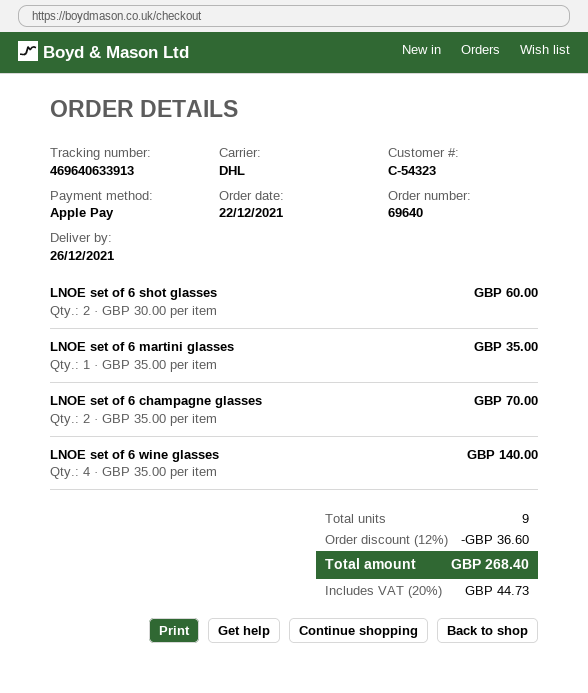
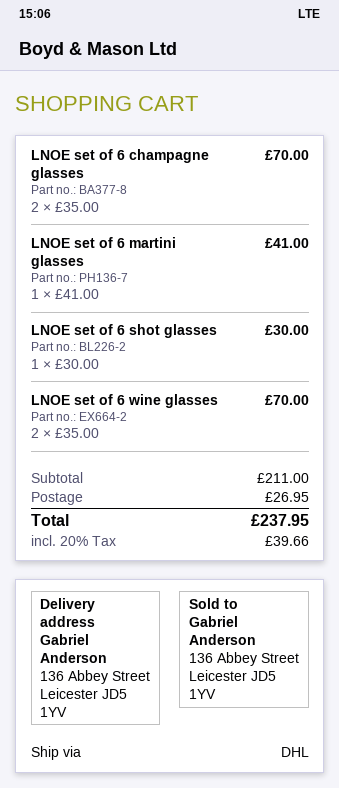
LNOE set of 6 shot glasses: 2 x 30.00 = 60.00 -> 1 x 30.00 = 30.00
LNOE set of 6 martini glasses: 1 x 35.00 = 35.00 -> 1 x 41.00 = 41.00
LNOE set of 6 wine glasses: 4 x 35.00 = 140.00 -> 2 x 35.00 = 70.00
discount: 12% = 36.60 -> none
shipping: none -> 26.95
tax: 20% = 44.73 -> 20% = 39.66
total: 268.40 -> 237.95

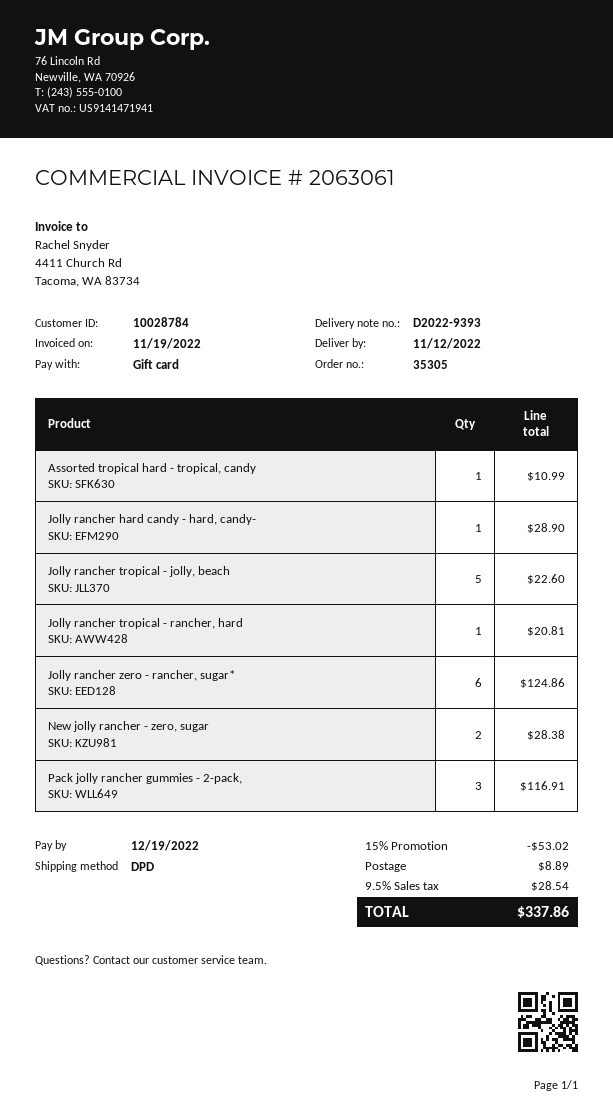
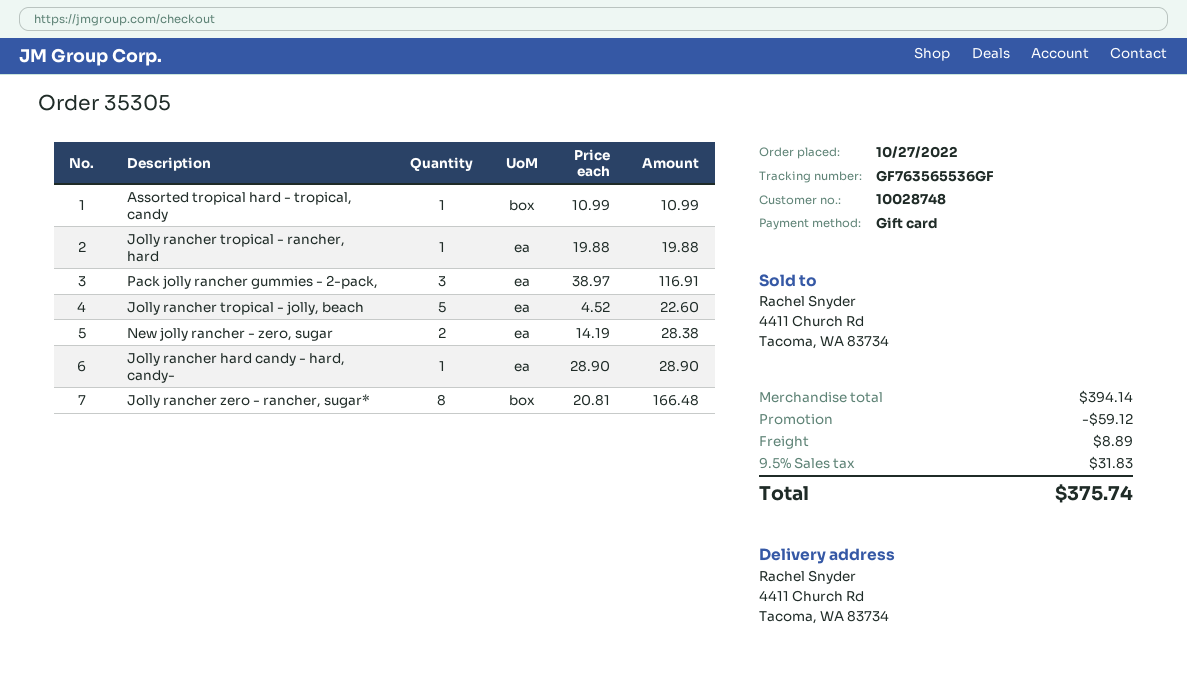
customer number: 10028784 -> 10028748
Jolly rancher tropical - rancher, hard: 1 for 20.81 -> 1 for 19.88
Jolly rancher zero - rancher, sugar*: 6 for 124.86 -> 8 for 166.48
discount: 53.02 -> 59.12
tax: 9.5% = 28.54 -> 9.5% = 31.83
total: 337.86 -> 375.74

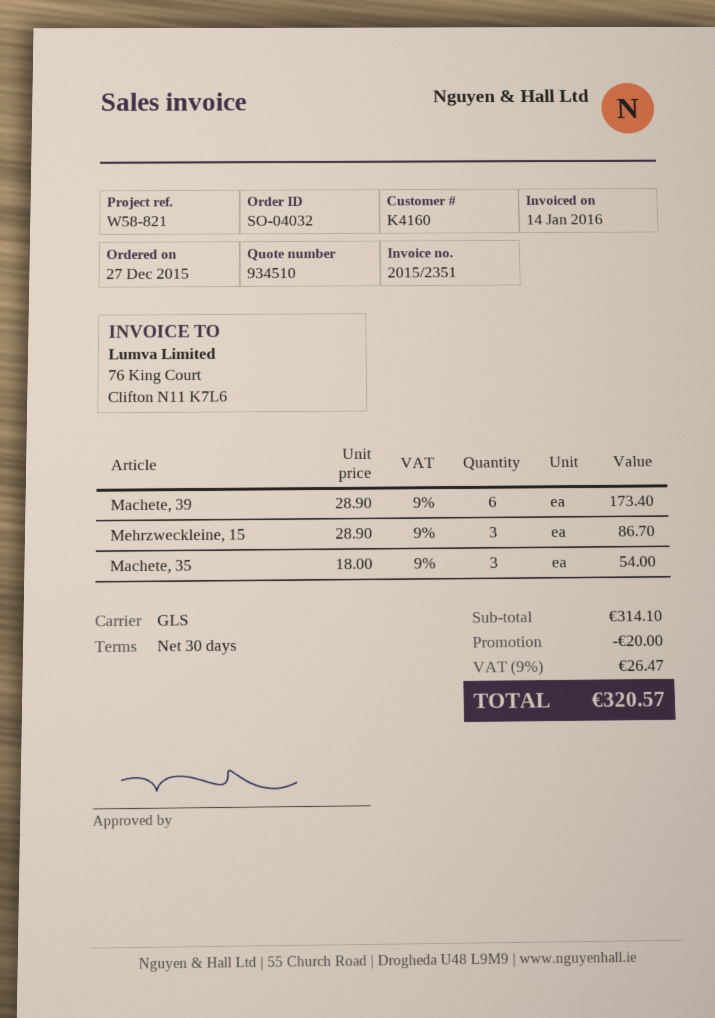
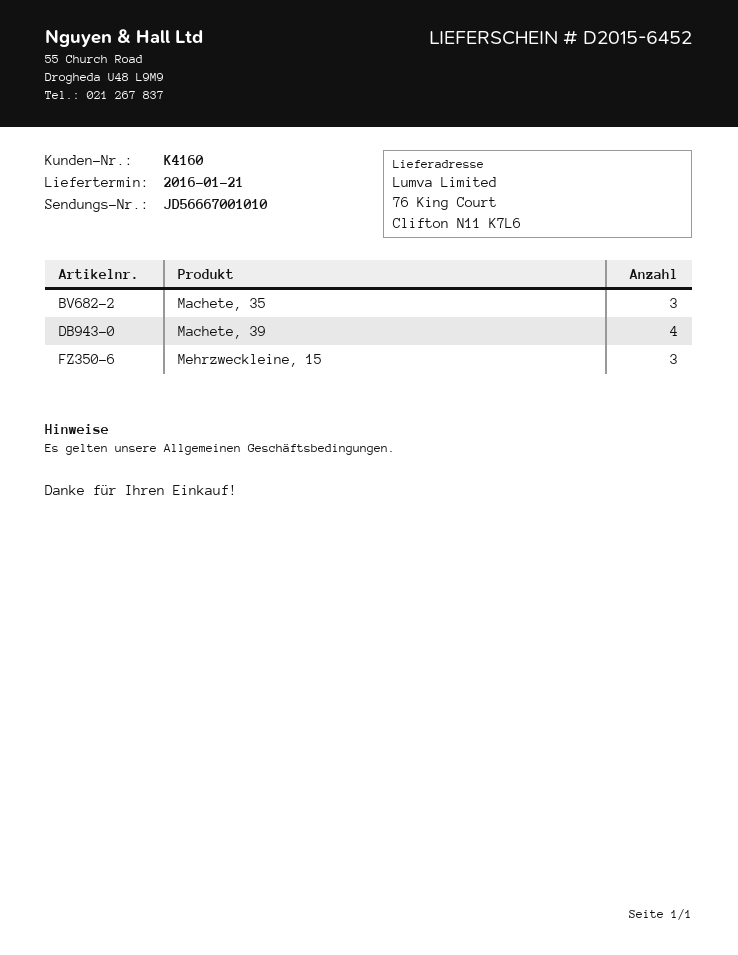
Machete, 39: 6 -> 4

------------

__YOUR GOAL__:
Print the entries as they stand, first line through the line holding "customer number: 10028784 -> 10028748", with every picture removed.

__SOLVED PROBLEM__:
LNOE set of 6 shot glasses: 2 x 30.00 = 60.00 -> 1 x 30.00 = 30.00
LNOE set of 6 martini glasses: 1 x 35.00 = 35.00 -> 1 x 41.00 = 41.00
LNOE set of 6 wine glasses: 4 x 35.00 = 140.00 -> 2 x 35.00 = 70.00
discount: 12% = 36.60 -> none
shipping: none -> 26.95
tax: 20% = 44.73 -> 20% = 39.66
total: 268.40 -> 237.95

customer number: 10028784 -> 10028748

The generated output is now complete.